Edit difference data
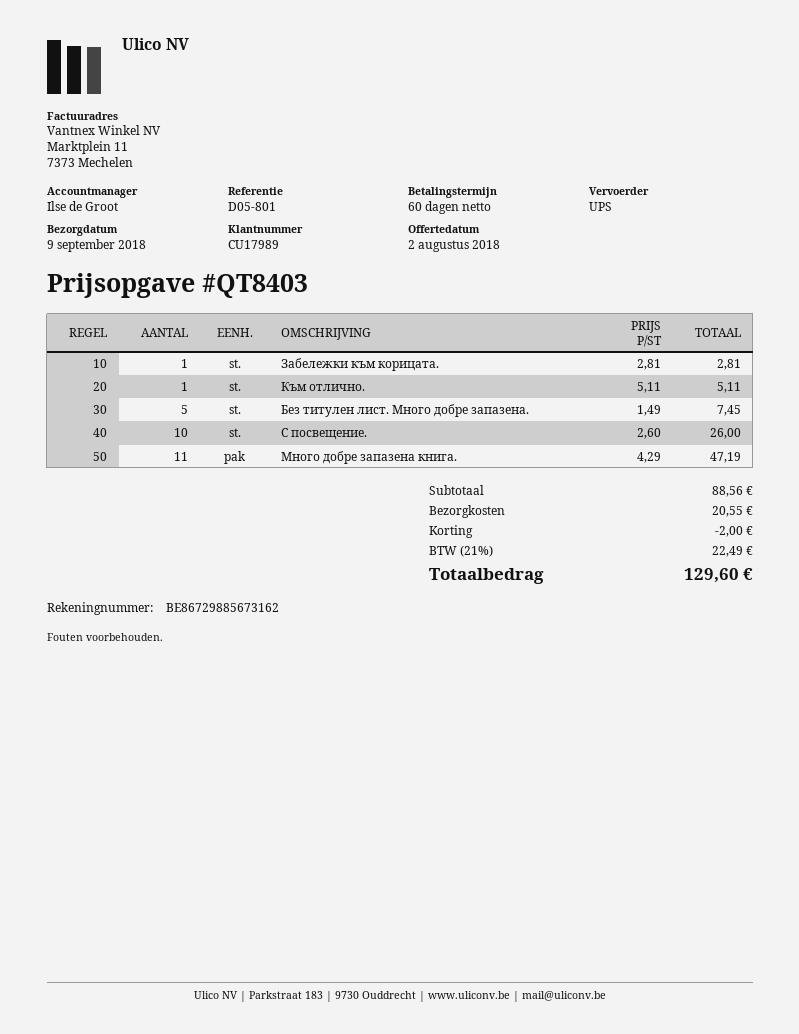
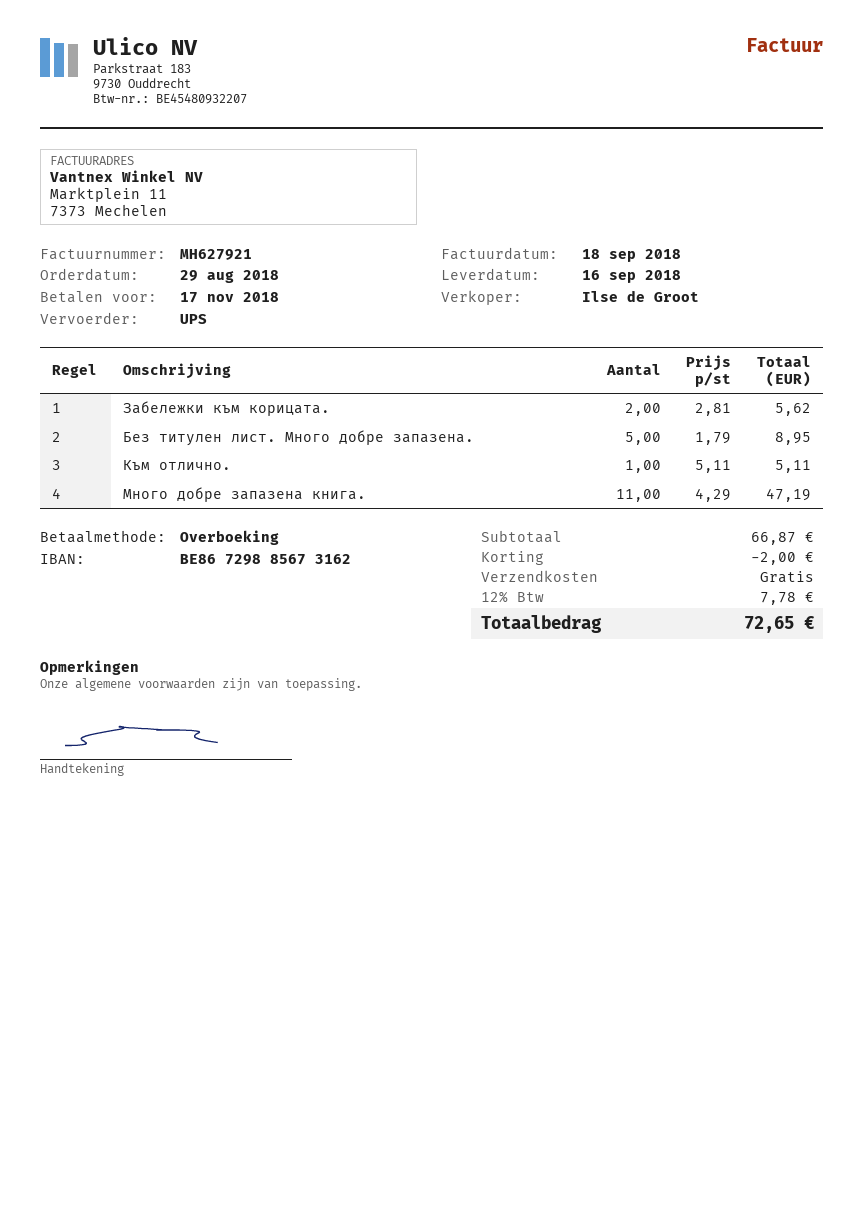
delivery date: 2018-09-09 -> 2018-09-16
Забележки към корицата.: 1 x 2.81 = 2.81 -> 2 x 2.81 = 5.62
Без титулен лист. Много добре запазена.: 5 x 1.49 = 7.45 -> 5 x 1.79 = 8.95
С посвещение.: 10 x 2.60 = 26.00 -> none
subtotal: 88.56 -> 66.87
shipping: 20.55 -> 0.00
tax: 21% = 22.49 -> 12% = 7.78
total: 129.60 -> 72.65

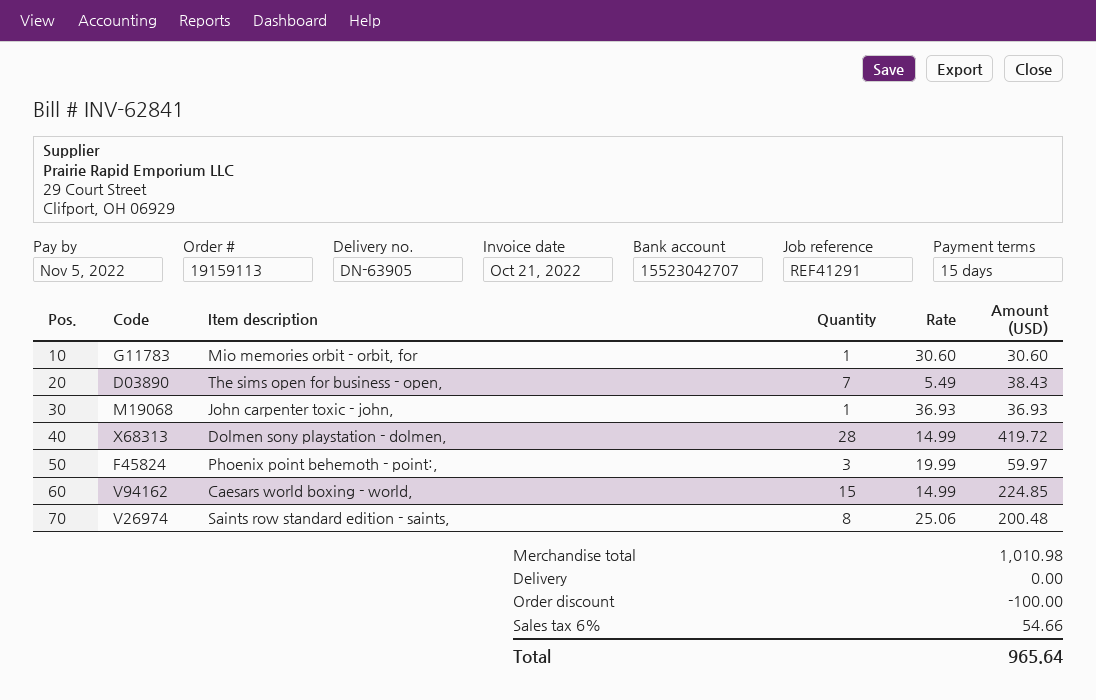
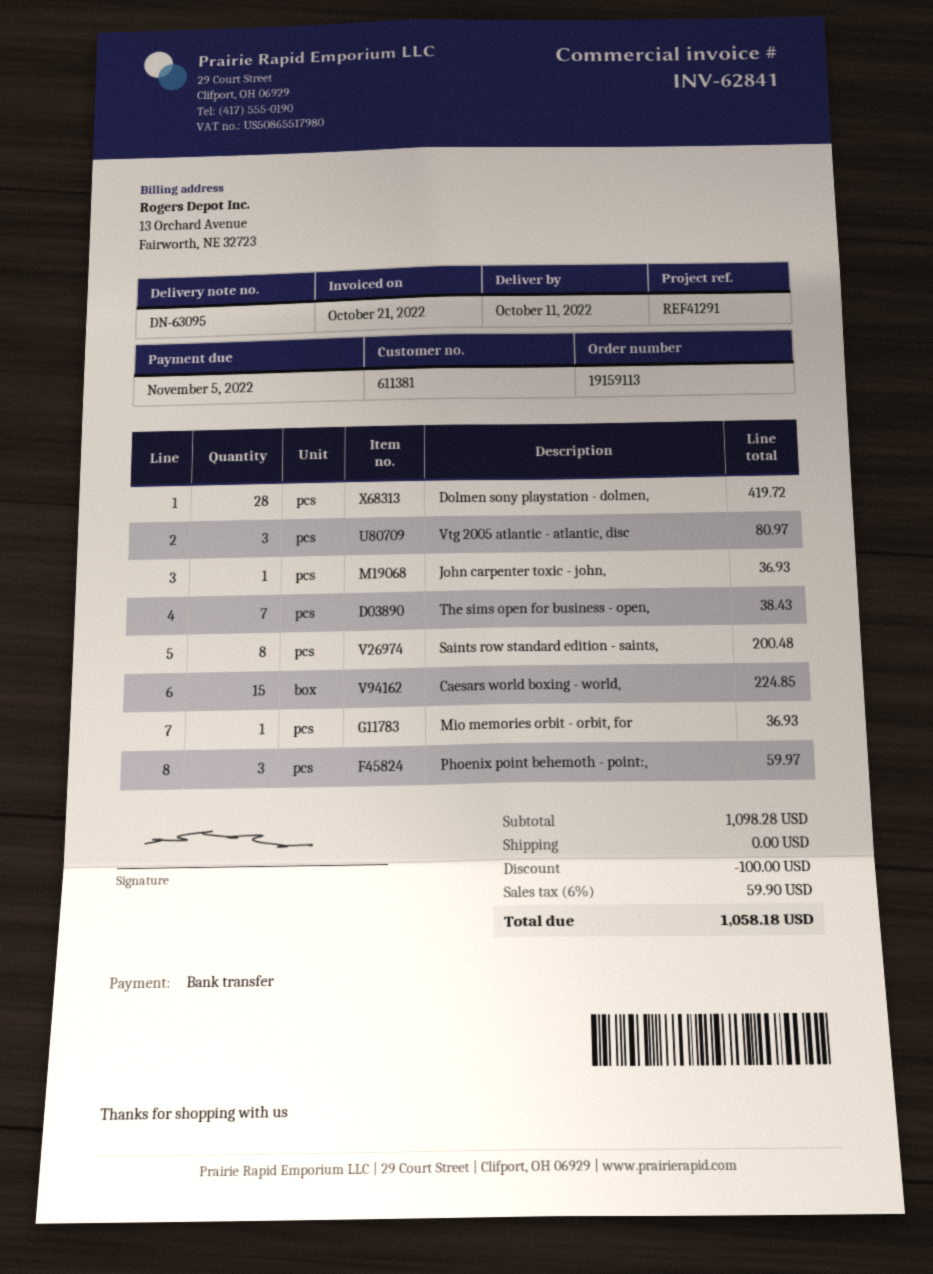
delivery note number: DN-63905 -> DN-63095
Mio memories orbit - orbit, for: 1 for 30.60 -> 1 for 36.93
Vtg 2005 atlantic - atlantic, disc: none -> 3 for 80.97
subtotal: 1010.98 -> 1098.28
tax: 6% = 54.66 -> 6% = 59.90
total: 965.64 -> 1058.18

Assignment>
The answer should be one number, the count of lines above that contain "none".

Your response>
2